本作を通して聴くと、全般に静的な演奏で脱・音楽的な側面もあり、アンビエントの走りであることに気付く。 私がこのアルバムを初めて聴いた頃、プログレ仲間の間では「冗談キツイ、手抜きアルバム」として話題になったが、こうして今聴いてみると、非常に心地よい見事なアンビエント作品であることを再認識させられた。
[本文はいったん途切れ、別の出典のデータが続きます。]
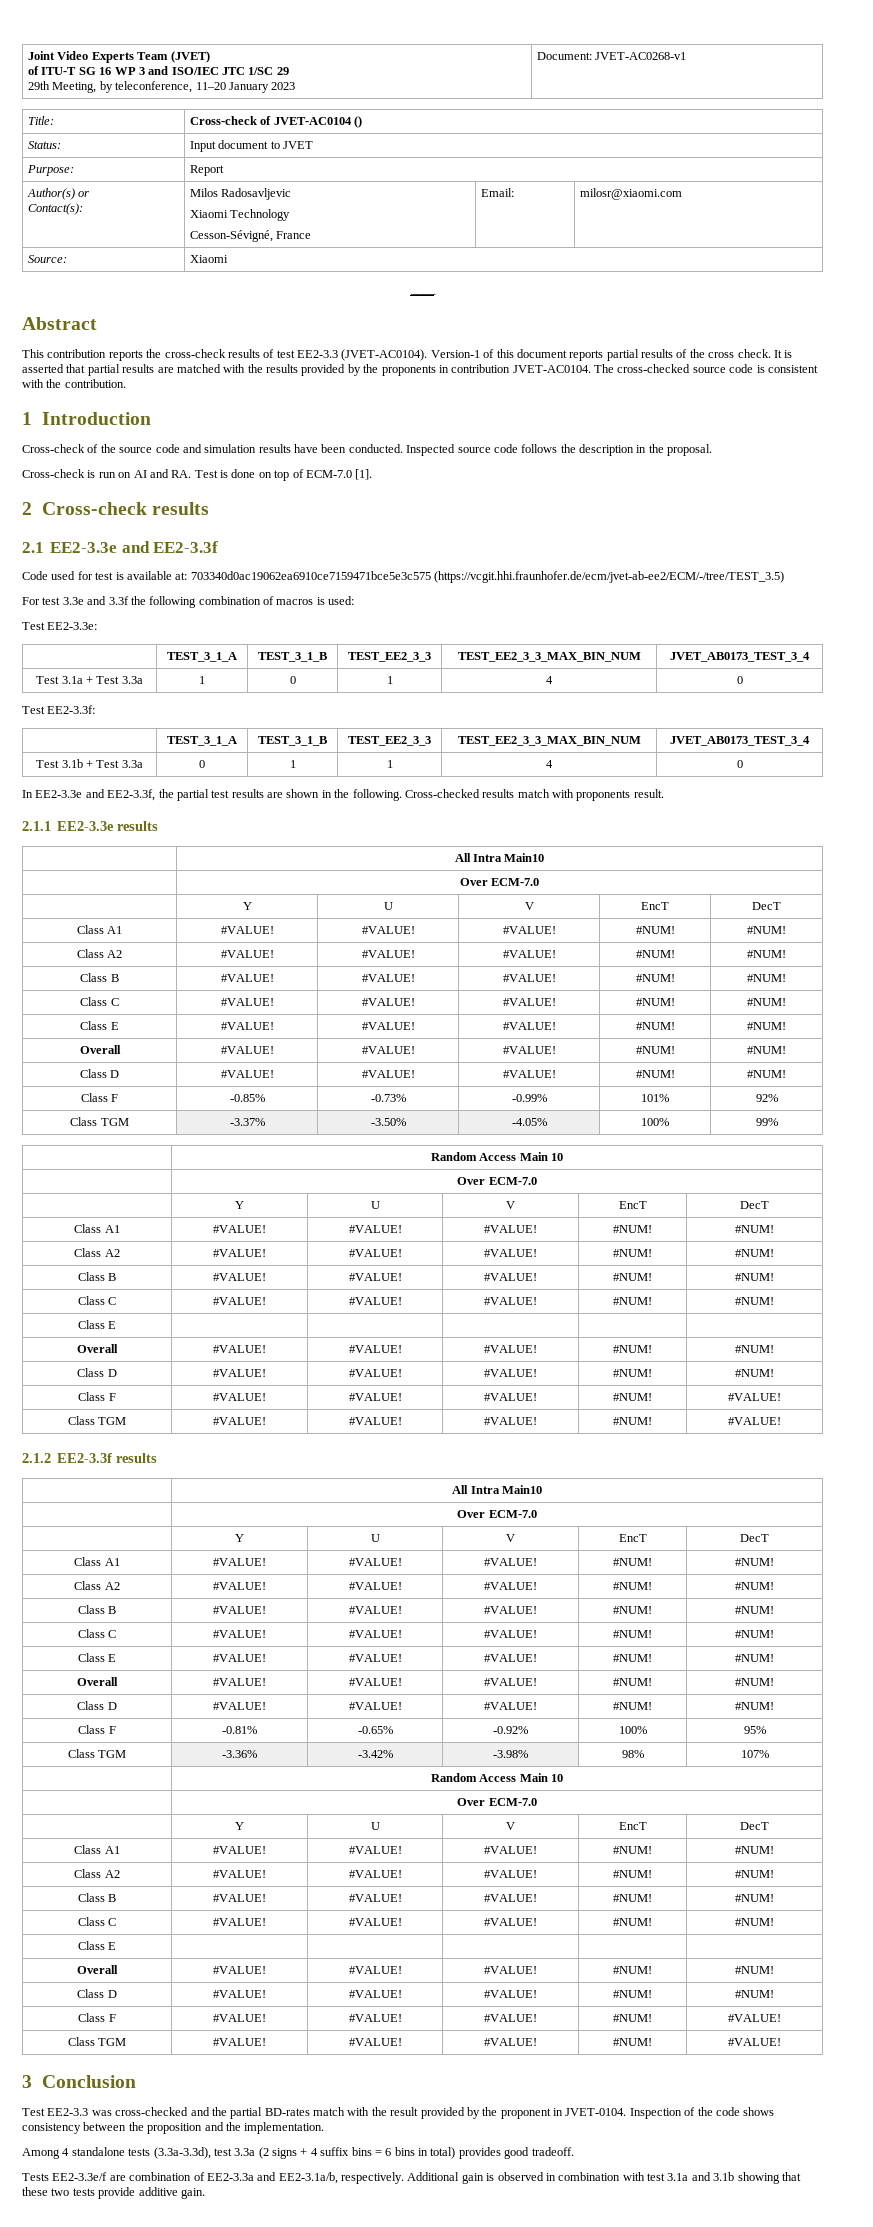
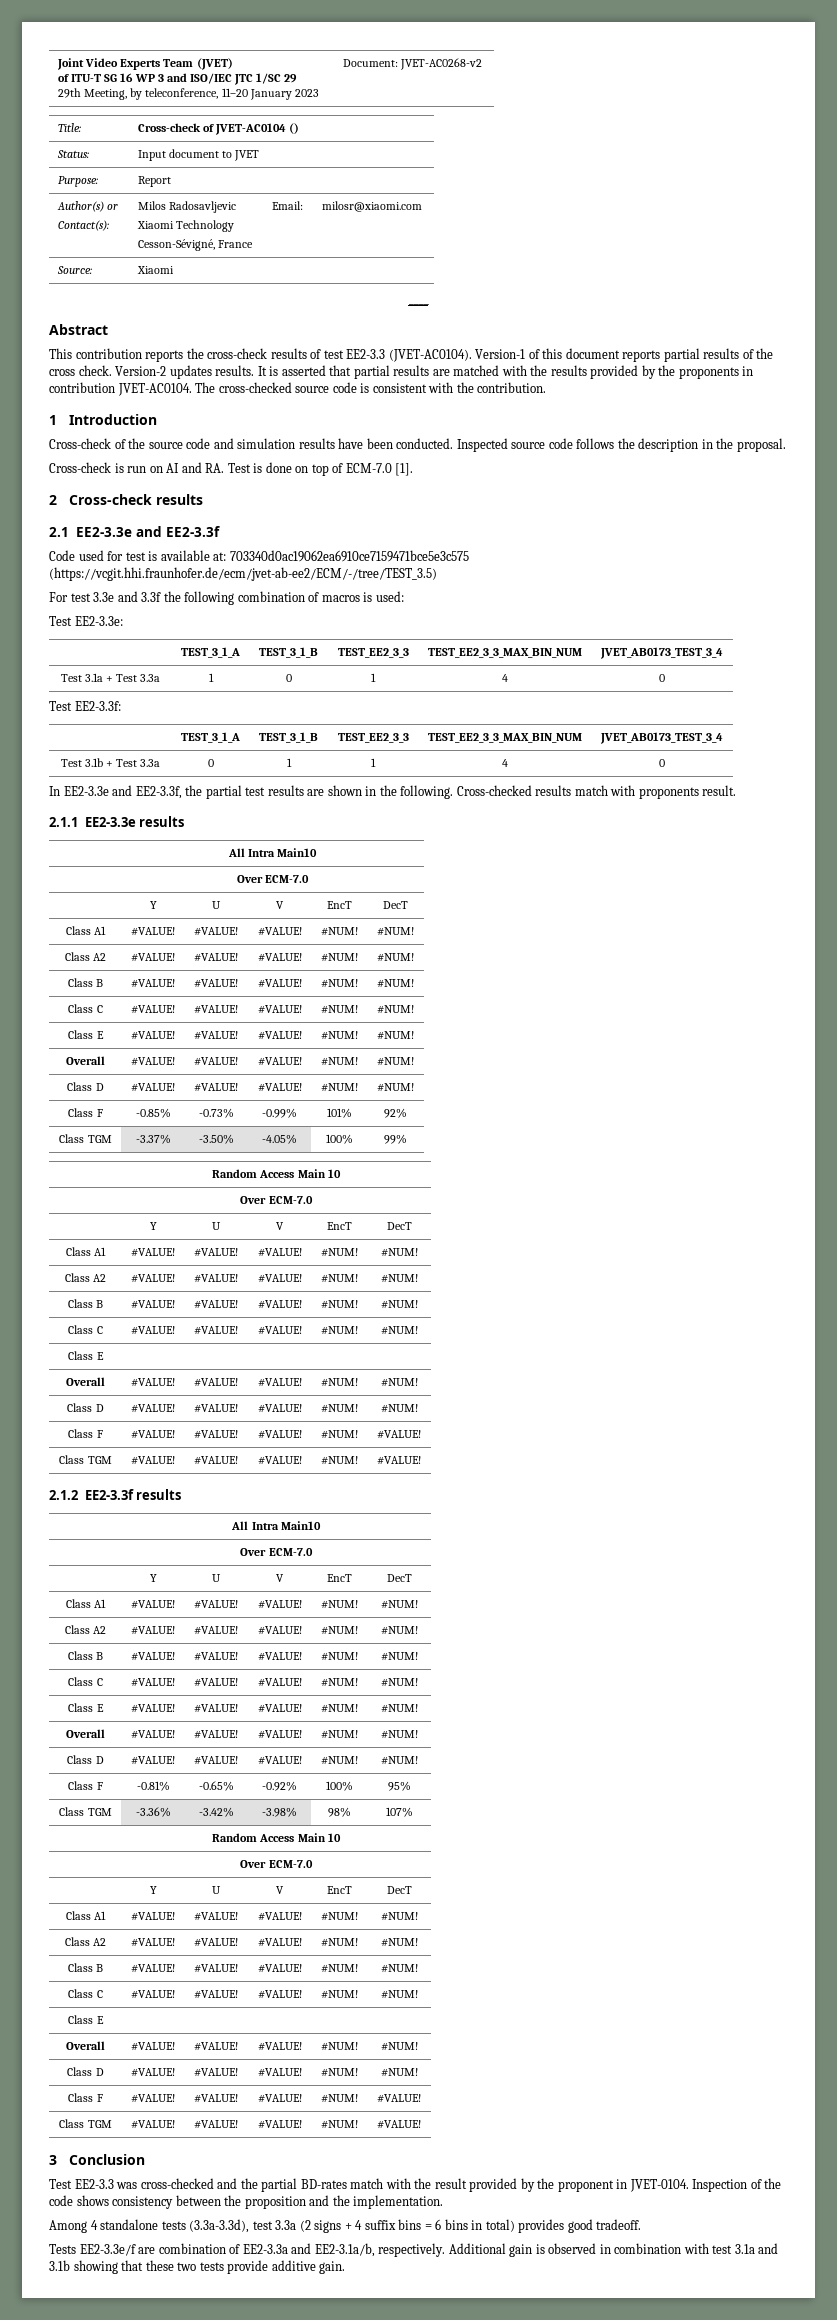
  Joint Video Experts Team (JVET)
  of ITU-T SG 16 WP 3 and ISO/IEC JTC 1/SC 29
- 29th Meeting, by teleconference, 11–20 January 2023 | Document: JVET-AC0268-v1
+ 29th Meeting, by teleconference, 11–20 January 2023 | Document: JVET-AC0268-v2
+ Version-2 updates results.

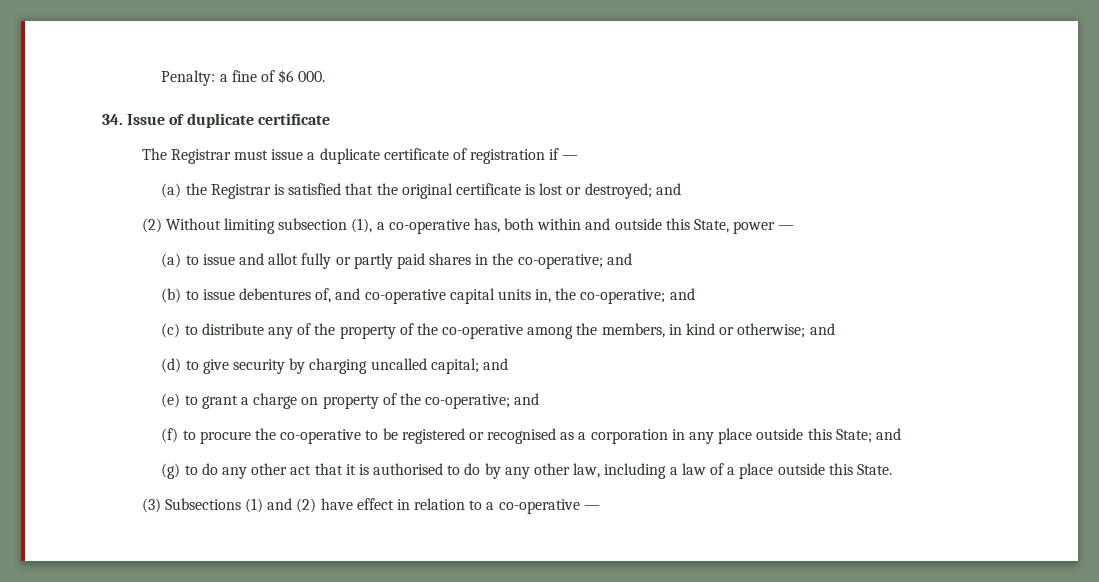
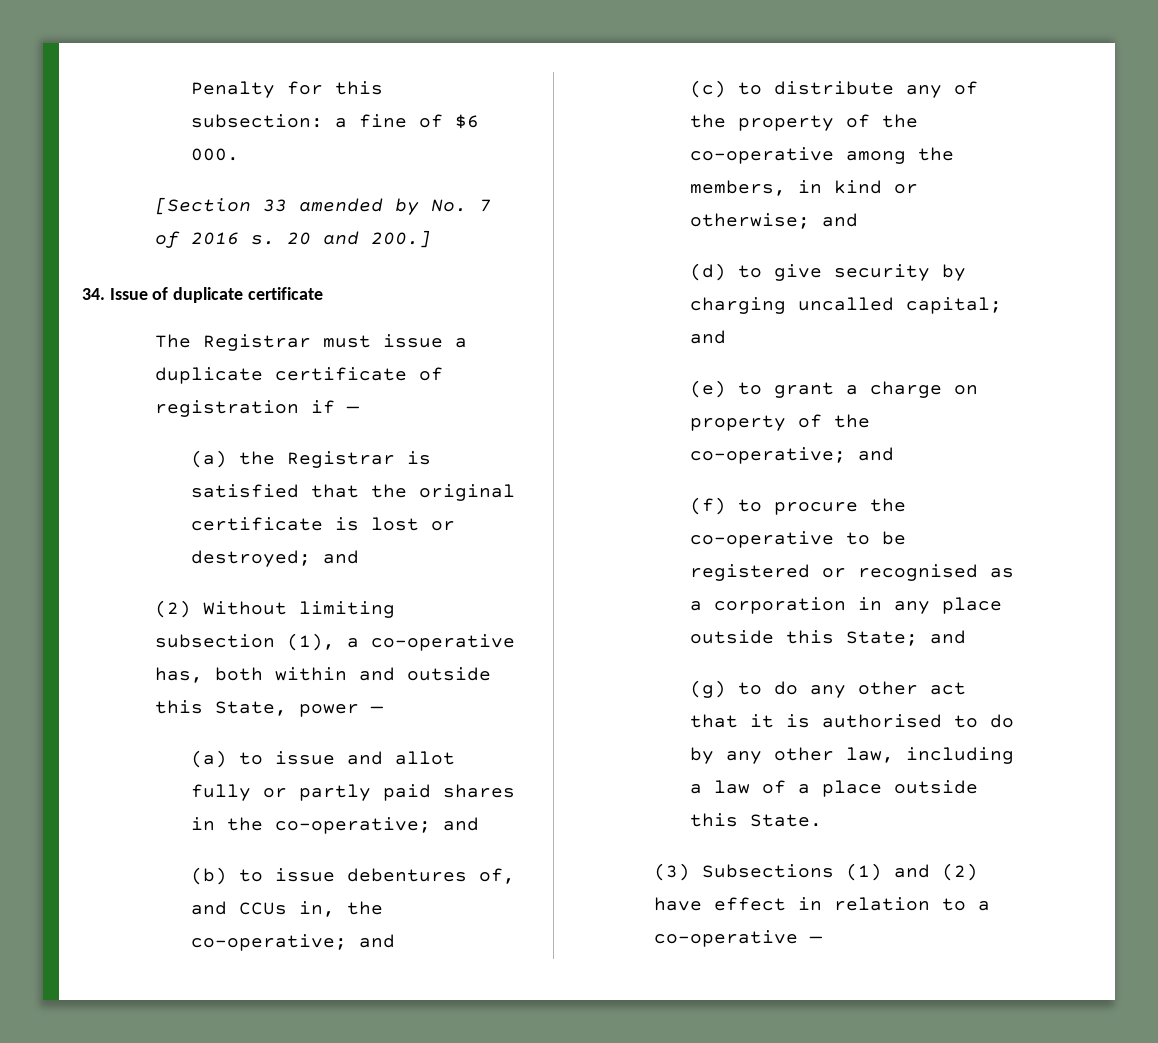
- Penalty: a fine of $6 000.
+ Penalty for this subsection: a fine of $6 000.
+ [Section 33 amended by No. 7 of 2016 s. 20 and 200.]
- (b) to issue debentures of, and co-operative capital units in, the co-operative; and
+ (b) to issue debentures of, and CCUs in, the co-operative; and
Ralf Hütter : Orgel, Elektr.Klavier, Bass, Rhytmusmaschine, Glocken, Harmonika
Florian Schneider - Esleben : Flöten, Geige, Gitarre, Mischpult, Glocken
(Engineer : Conrad Plank)
この作品もファーストアルバムと同様に公式には未CD化であり、Germanofon盤、Crown盤で聴くことができる。
| Track | Time | Title |
|---|---|---|
| 1 | 17:27 | Klingklang |
| 2 | 2:55 | Atem |
| 3 | 3:49 | Strom |
| 4 | 5:27 | Spule 4 |
| 5 | 9:37 | Wellenlänge |
| 5 | 3:16 | Harmonika |
| Total | 42:31 |
オフィシャル版ではないので、ローカルに保存されたマスターが使用されているのかも。 盤起こしの可能性も考えられるが、そうであるなら針ノイズは丁寧に除去されているようだ。 音質は後発のCrown盤に若干の優位性が認められる。 Germanofon盤では、ほぼ目立たないながら、クリック音が聞こえる箇所がある。 一方で、Crown盤はTrack3の終盤にマスタリング不具合と思われる致命的なノイズがある。 すなわち、決定盤は存在しない。 高品位マスタリングによる正規リリースを期待したいところである。
SoundCloud "The Kraftwerk Database"の音源は、未評価。
ファーストアルバムの色違い。画像はGermanofon盤。Crown盤は「2」の文字が削除され、ドットも粗くて汚いです。